Below is a listing. Quote from it, exactly, the lines from the one containing "2013-2022 / Ford" down to the one containing "total: 1252.00 -> 1250.34", both ends included, and nothing else.

DATA FOR ANALYSIS
● ● ● ●
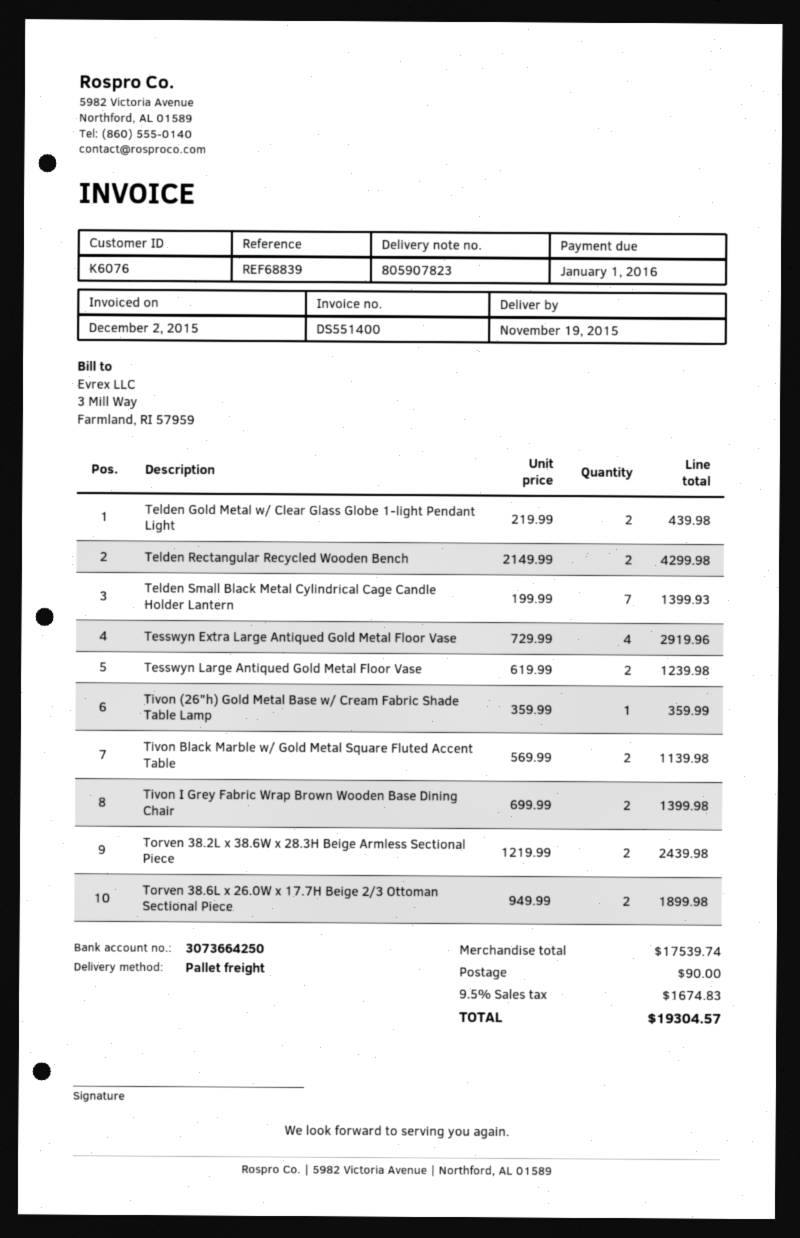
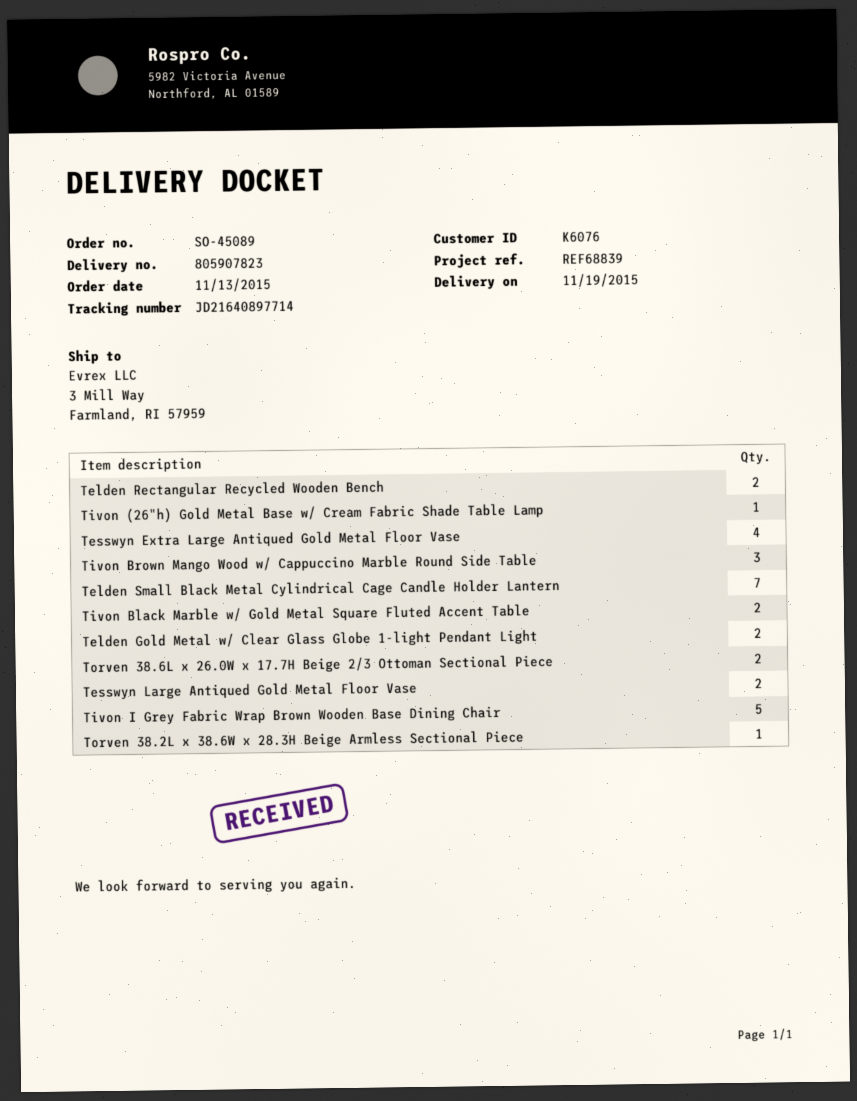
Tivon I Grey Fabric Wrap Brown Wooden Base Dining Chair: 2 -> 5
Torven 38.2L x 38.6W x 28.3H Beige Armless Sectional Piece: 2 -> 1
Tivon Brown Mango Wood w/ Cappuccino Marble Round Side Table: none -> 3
● ● ● ●
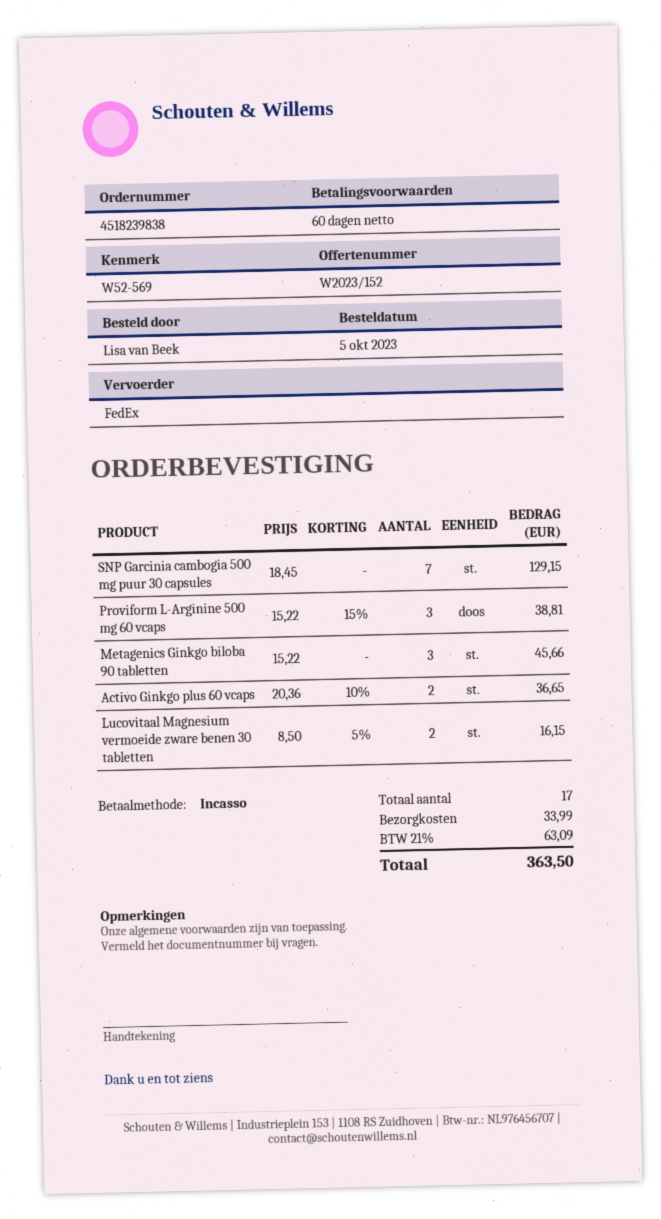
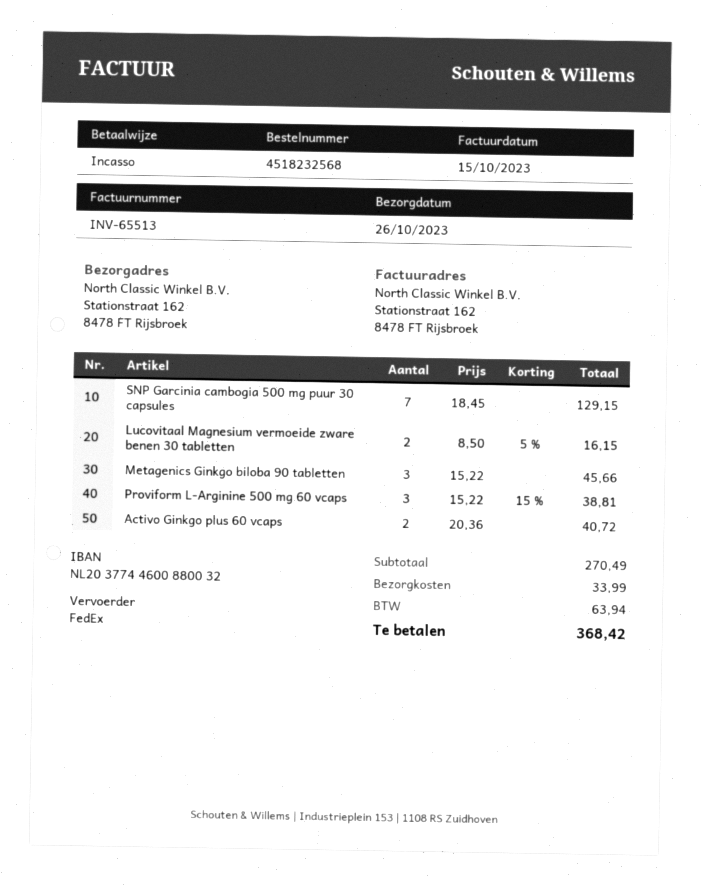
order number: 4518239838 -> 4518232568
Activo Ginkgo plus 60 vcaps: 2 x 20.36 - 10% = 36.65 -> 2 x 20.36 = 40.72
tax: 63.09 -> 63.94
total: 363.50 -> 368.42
● ● ● ●
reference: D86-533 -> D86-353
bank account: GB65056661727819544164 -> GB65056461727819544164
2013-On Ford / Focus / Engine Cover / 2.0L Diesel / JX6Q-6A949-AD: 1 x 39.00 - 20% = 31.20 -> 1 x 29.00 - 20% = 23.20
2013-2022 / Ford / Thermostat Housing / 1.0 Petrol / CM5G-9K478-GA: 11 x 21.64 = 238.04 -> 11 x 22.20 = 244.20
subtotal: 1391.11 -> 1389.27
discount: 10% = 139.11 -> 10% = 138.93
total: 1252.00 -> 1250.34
● ● ● ●
SOLVED EXERCISE
2013-2022 / Ford / Thermostat Housing / 1.0 Petrol / CM5G-9K478-GA: 11 x 21.64 = 238.04 -> 11 x 22.20 = 244.20
subtotal: 1391.11 -> 1389.27
discount: 10% = 139.11 -> 10% = 138.93
total: 1252.00 -> 1250.34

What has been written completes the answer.